Instructions to follow:
Of the entries below, copy only those lines that contain the word "Lambdas".
___ Records for processing ___
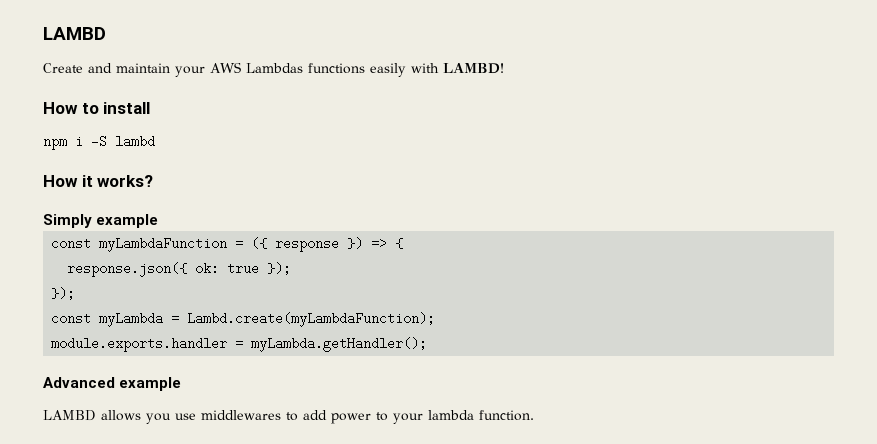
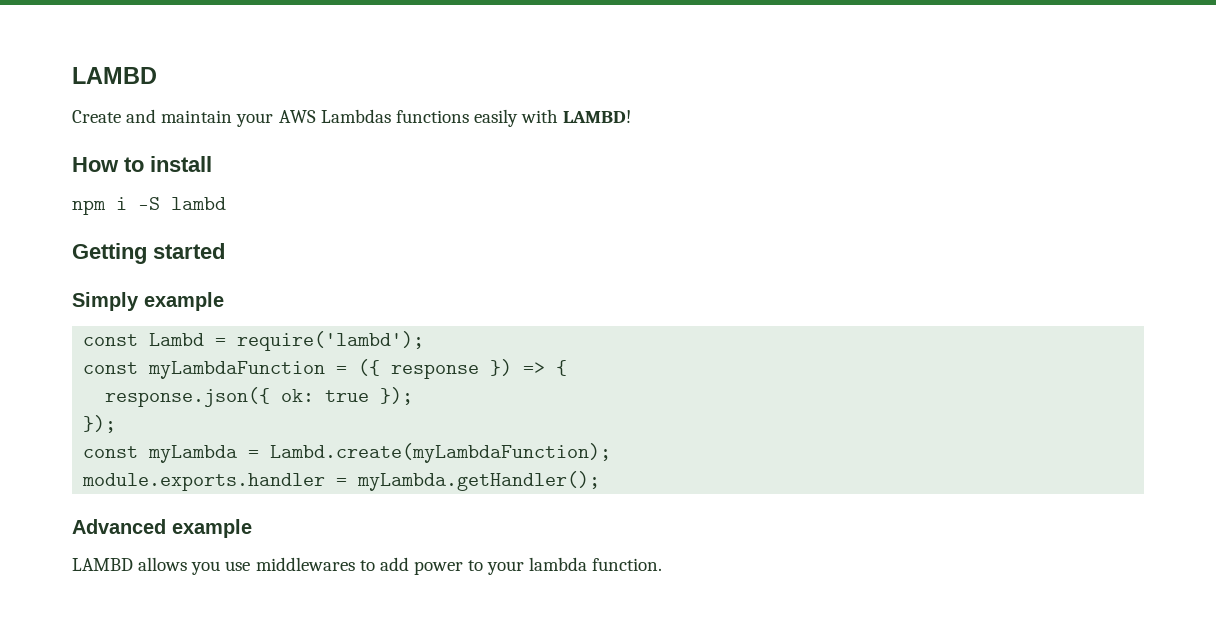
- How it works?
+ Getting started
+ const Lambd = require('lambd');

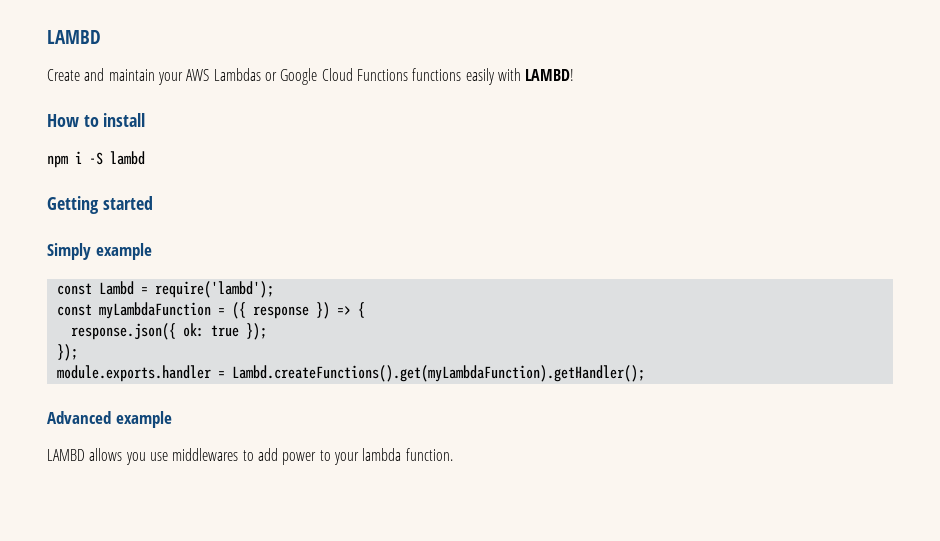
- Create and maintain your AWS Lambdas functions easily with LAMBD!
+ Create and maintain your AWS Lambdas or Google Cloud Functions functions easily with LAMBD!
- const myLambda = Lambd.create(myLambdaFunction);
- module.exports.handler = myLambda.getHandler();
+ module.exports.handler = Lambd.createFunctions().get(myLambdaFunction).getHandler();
___
___ Records for processing ___
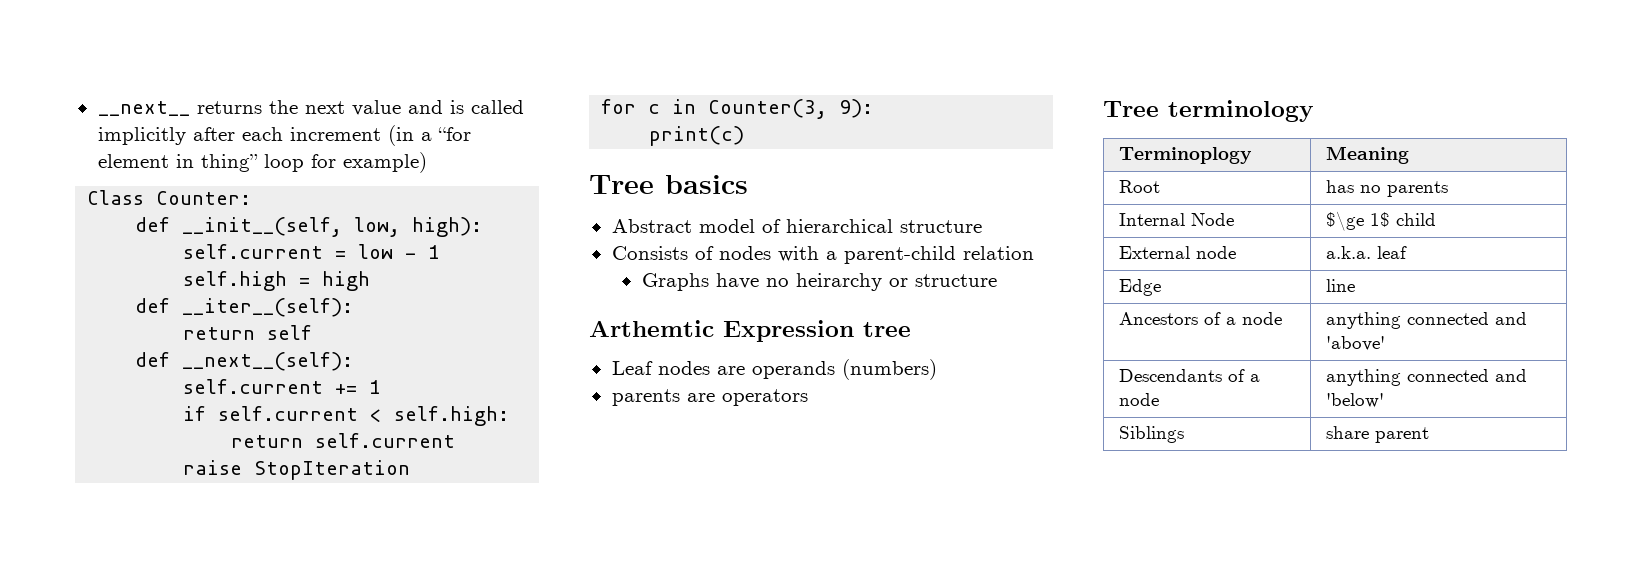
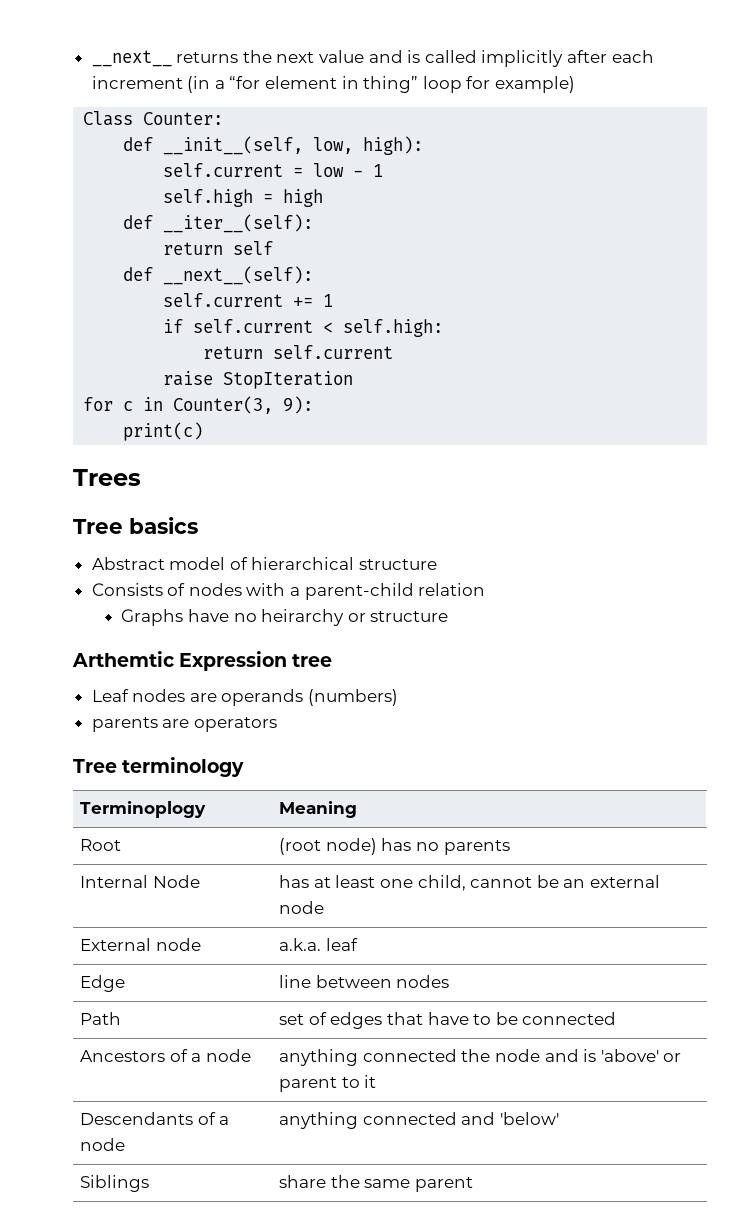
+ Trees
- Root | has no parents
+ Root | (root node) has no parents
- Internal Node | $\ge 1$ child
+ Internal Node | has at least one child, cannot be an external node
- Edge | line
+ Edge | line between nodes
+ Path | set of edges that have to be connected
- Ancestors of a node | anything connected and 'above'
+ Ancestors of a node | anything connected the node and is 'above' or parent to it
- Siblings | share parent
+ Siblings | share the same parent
___
___ Records for processing ___
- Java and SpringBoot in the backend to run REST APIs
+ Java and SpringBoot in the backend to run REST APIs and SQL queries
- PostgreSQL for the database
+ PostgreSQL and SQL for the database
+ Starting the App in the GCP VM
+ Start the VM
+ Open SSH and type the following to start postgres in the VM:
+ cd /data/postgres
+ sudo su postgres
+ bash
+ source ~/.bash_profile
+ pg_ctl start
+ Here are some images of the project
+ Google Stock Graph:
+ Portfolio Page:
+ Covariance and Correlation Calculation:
___
Your response:
- Create and maintain your AWS Lambdas functions easily with LAMBD!
+ Create and maintain your AWS Lambdas or Google Cloud Functions functions easily with LAMBD!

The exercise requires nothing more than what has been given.